ABOUT THIS EXERCISE: With the images left out, print every entry that follows exactly.

Code change snippets

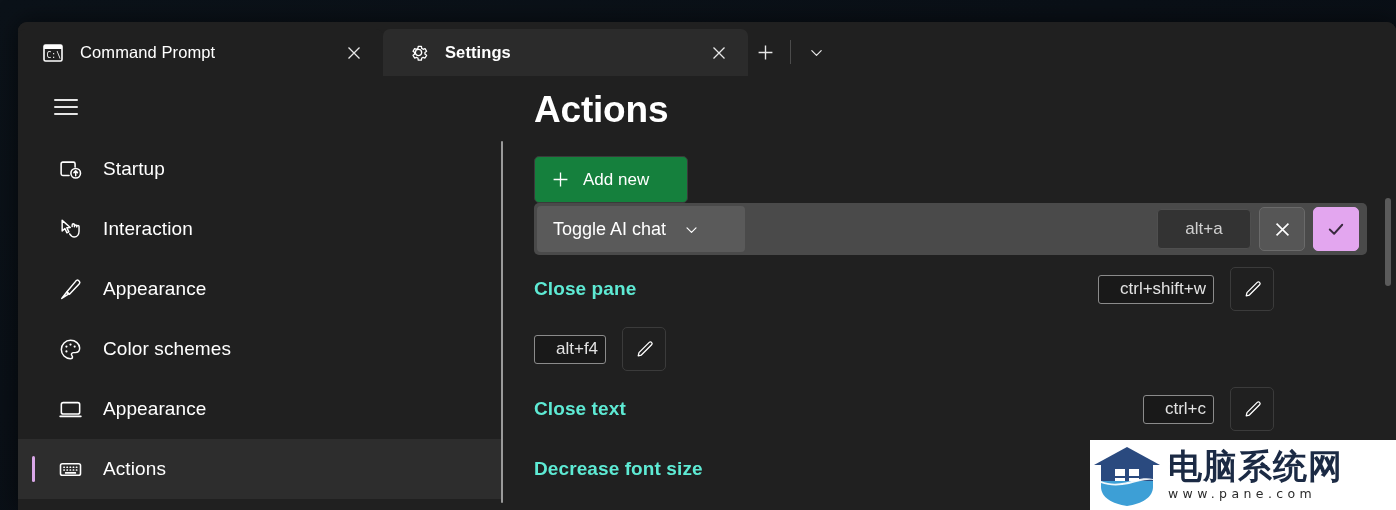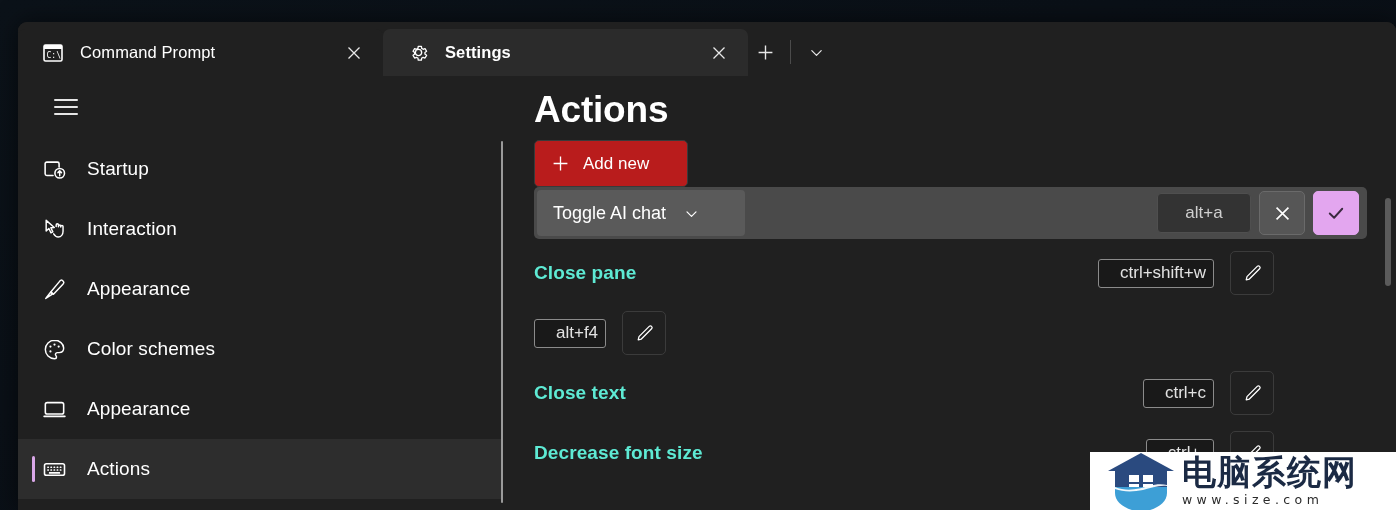--- a/index.html
+++ b/index.html
@@ -118,7 +118,7 @@
     height: 60px;
     display: flex;
     align-items: center;
-    padding-left: 23px;
+    padding-left: 39px;
     box-sizing: border-box;
   }
   .navitem.selected { background: #2d2d2d; }

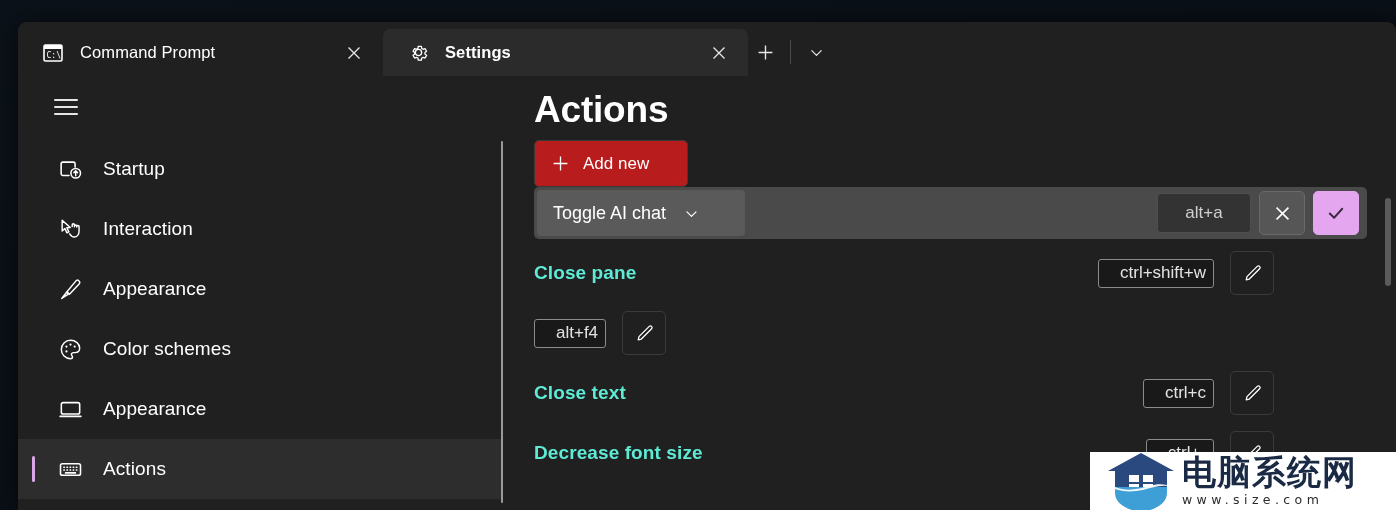--- a/index.html
+++ b/index.html
@@ -167,10 +167,10 @@
     line-height: 48px;
   }
   .addnew {
-    margin-top: 6px;
+    margin-top: 22px;
     height: 47px;
     width: 154px;
-    background: #b91c1c;
+    background: #15803d;
     border: 1px solid #3a3a3a;
     border-radius: 5px;
     display: flex;

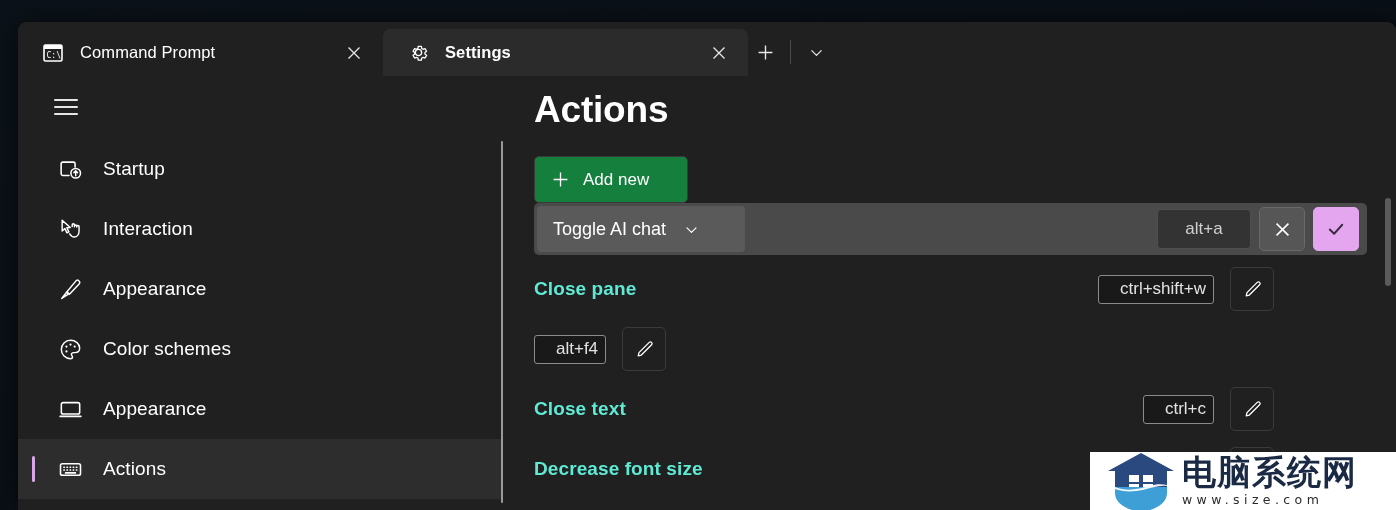--- a/index.html
+++ b/index.html
@@ -280,11 +280,11 @@
   .watermark {
     position: absolute;
     right: 0px; bottom: 0px;
-    width: 306px; height: 58px;
+    width: 306px; height: 70px;
     background: #ffffff;
     display: flex;
     align-items: center;
-    padding-left: 14px;
+    padding-left: 0;
     box-sizing: border-box;
   }
   .wm-logo { width: 74px; height: 62px; flex: 0 0 74px; }

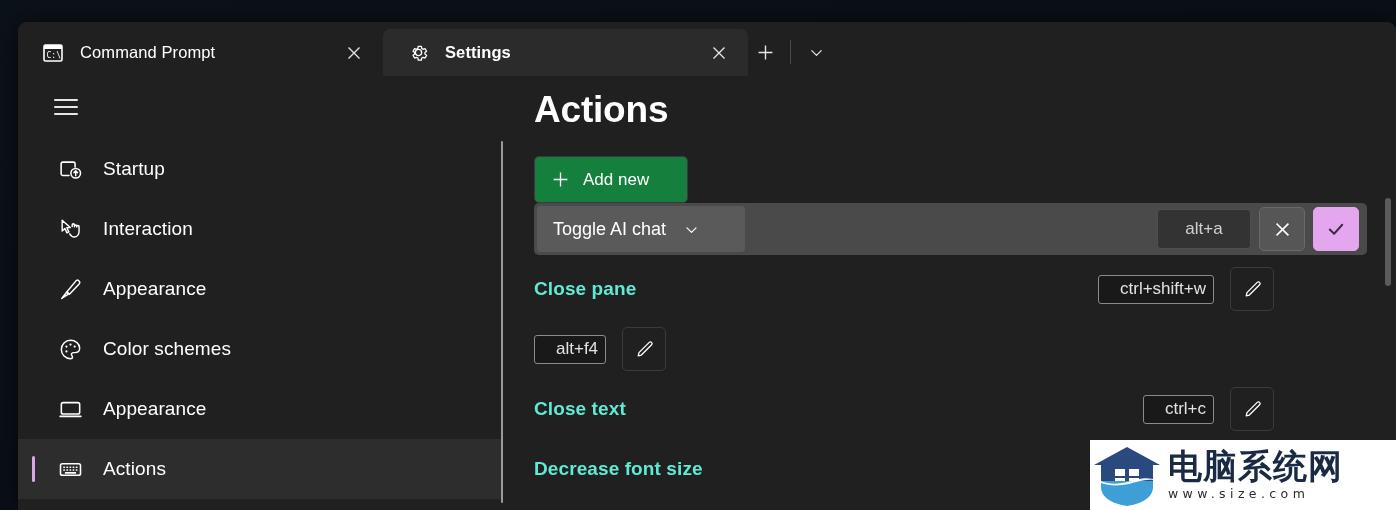--- a/index.html
+++ b/index.html
@@ -558,7 +558,7 @@
     </span>
     <span class="wm-text">
       <div class="wm-cn">电脑系统网</div>
-      <div class="wm-url">www.size.com</div>
+      <div class="wm-url">www.pane.com</div>
     </span>
   </div>
 </div>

ANSWER BOX:
--- a/index.html
+++ b/index.html
@@ -118,7 +118,7 @@
     height: 60px;
     display: flex;
     align-items: center;
-    padding-left: 23px;
+    padding-left: 39px;
     box-sizing: border-box;
   }
   .navitem.selected { background: #2d2d2d; }

--- a/index.html
+++ b/index.html
@@ -167,10 +167,10 @@
     line-height: 48px;
   }
   .addnew {
-    margin-top: 6px;
+    margin-top: 22px;
     height: 47px;
     width: 154px;
-    background: #b91c1c;
+    background: #15803d;
     border: 1px solid #3a3a3a;
     border-radius: 5px;
     display: flex;

--- a/index.html
+++ b/index.html
@@ -280,11 +280,11 @@
   .watermark {
     position: absolute;
     right: 0px; bottom: 0px;
-    width: 306px; height: 58px;
+    width: 306px; height: 70px;
     background: #ffffff;
     display: flex;
     align-items: center;
-    padding-left: 14px;
+    padding-left: 0;
     box-sizing: border-box;
   }
   .wm-logo { width: 74px; height: 62px; flex: 0 0 74px; }

--- a/index.html
+++ b/index.html
@@ -558,7 +558,7 @@
     </span>
     <span class="wm-text">
       <div class="wm-cn">电脑系统网</div>
-      <div class="wm-url">www.size.com</div>
+      <div class="wm-url">www.pane.com</div>
     </span>
   </div>
 </div>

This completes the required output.